El viento se genera por el calentamiento –gracias a la radiación solar- de las distintas circunstancias geográficas de la superficie de la tierra, unido a la rotación del planeta. Cada circunstancia geográfica tiene sus propios factores de probabilidad de mayor/menor viento, ya sean contextos naturales o urbanizados.

Se entiende que la misma arquitectura genera directa influencia sobre las desviaciones de los vientos, y a la vez, los mismos vientos afectan directa e indirectamente al bienestar térmico de los ocupantes de la arquitectura.

Entendiendo como objetivo general del diseño arquitectónico la optimización del viento, se plantean las siguientes consideraciones:

Ubicación y corrección del entorno. Conocer los movimientos de los vientos predominantes según época del año y distinguirlos en favorables/molestos. Importante tomar en cuenta las barreras que pueden ser elementos naturales o construidos y afectan al entorno inmediato.
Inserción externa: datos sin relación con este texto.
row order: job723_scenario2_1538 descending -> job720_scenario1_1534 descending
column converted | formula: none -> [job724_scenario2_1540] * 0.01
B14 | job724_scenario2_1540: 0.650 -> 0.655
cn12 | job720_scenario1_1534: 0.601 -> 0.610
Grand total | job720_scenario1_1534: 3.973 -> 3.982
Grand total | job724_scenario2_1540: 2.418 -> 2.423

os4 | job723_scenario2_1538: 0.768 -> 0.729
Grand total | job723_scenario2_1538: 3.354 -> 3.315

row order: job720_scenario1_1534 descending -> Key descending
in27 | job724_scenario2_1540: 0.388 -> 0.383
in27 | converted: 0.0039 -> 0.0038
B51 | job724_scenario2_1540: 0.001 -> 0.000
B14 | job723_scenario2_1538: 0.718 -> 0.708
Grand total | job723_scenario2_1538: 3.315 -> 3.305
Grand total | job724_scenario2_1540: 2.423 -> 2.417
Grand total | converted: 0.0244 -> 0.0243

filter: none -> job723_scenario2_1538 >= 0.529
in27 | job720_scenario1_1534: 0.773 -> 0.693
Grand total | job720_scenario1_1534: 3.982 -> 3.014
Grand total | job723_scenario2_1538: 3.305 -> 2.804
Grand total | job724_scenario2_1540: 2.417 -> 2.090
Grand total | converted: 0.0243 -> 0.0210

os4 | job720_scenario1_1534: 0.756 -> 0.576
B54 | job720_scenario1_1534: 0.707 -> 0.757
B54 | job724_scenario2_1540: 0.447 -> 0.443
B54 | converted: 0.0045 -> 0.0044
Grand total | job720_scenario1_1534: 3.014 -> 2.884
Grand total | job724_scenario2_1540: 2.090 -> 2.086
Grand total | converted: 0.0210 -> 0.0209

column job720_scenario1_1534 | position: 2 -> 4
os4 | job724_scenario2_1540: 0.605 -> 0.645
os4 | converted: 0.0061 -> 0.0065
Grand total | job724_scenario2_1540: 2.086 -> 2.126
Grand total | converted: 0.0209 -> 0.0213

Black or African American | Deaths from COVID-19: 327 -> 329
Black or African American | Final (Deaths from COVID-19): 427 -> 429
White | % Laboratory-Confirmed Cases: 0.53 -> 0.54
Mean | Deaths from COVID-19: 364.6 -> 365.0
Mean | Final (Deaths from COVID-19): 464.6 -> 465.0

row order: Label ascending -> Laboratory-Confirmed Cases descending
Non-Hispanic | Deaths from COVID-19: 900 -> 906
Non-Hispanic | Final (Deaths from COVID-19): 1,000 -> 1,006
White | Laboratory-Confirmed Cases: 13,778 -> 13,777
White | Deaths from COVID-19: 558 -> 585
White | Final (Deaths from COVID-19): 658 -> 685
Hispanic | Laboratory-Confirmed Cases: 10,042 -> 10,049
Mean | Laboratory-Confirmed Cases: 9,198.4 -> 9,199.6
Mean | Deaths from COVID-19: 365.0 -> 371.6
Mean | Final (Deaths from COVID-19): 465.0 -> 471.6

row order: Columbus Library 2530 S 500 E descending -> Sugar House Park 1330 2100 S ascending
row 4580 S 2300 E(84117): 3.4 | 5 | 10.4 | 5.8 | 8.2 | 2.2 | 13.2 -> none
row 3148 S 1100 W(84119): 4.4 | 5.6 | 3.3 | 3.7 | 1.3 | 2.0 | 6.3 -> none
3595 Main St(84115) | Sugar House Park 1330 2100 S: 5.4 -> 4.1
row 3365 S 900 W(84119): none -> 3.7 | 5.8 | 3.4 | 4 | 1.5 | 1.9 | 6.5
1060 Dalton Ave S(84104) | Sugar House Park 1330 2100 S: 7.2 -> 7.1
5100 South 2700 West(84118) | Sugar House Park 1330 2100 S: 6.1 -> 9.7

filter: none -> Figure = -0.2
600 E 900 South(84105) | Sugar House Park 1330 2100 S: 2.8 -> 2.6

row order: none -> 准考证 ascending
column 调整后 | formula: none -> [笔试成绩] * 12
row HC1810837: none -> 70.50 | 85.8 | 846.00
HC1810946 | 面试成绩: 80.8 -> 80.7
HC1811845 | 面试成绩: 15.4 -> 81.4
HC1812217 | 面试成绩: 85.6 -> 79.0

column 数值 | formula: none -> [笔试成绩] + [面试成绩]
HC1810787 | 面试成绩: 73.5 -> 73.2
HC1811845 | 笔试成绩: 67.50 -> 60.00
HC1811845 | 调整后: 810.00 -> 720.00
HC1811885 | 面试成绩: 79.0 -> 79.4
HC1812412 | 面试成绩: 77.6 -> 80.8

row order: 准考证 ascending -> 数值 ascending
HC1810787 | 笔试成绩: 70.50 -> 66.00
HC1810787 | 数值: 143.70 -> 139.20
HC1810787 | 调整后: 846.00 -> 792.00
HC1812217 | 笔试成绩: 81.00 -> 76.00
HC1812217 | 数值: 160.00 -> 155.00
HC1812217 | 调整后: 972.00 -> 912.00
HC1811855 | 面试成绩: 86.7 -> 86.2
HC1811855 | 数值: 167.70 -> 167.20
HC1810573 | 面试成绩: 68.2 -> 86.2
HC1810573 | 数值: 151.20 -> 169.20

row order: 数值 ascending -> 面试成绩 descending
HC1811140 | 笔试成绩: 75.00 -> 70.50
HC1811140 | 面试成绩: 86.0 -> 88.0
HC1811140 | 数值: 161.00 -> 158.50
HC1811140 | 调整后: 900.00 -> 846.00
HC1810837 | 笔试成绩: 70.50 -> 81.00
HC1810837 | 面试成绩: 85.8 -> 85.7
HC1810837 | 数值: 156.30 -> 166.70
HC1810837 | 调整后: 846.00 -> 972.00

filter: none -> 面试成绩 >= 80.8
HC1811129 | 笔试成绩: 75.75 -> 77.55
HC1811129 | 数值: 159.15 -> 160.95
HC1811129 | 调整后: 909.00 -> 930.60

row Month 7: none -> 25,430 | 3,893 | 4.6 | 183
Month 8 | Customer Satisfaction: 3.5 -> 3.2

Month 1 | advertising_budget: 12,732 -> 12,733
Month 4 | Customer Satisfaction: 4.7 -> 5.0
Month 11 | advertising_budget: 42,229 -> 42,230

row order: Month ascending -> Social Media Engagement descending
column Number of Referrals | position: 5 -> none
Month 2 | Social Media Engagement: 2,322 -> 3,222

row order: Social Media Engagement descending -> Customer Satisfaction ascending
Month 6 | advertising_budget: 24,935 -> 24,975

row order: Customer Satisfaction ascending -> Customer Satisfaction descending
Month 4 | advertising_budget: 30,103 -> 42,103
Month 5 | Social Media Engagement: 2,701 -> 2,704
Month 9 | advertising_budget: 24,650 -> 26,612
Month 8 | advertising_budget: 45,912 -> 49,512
Forma. Encontrar la combinación positiva entre la forma y orientación.

Flujos de aires internos. La disposición de aperturas/cerramientos y distribución espacios interiores aseguran un control natural de los efectos del viento, regulando los flujos de aire y sus movimientos.

Los sistemas de ventilación permiten favorecer el paso del aire por su interior y mejorar sus condiciones de temperatura y humedad. Existen dos clasificaciones: a) Sistemas generadores de movimiento de aire que fuerzan los movimientos del aire mediante depresiones y sobrepresiones que general. Algunos ejemplos como la ventilación cruzada, o el efecto chimenea. Y  b) Sistemas de tratamiento de aire permiten que un determinado caudal de aire pueda mejorar sus condiciones iniciales.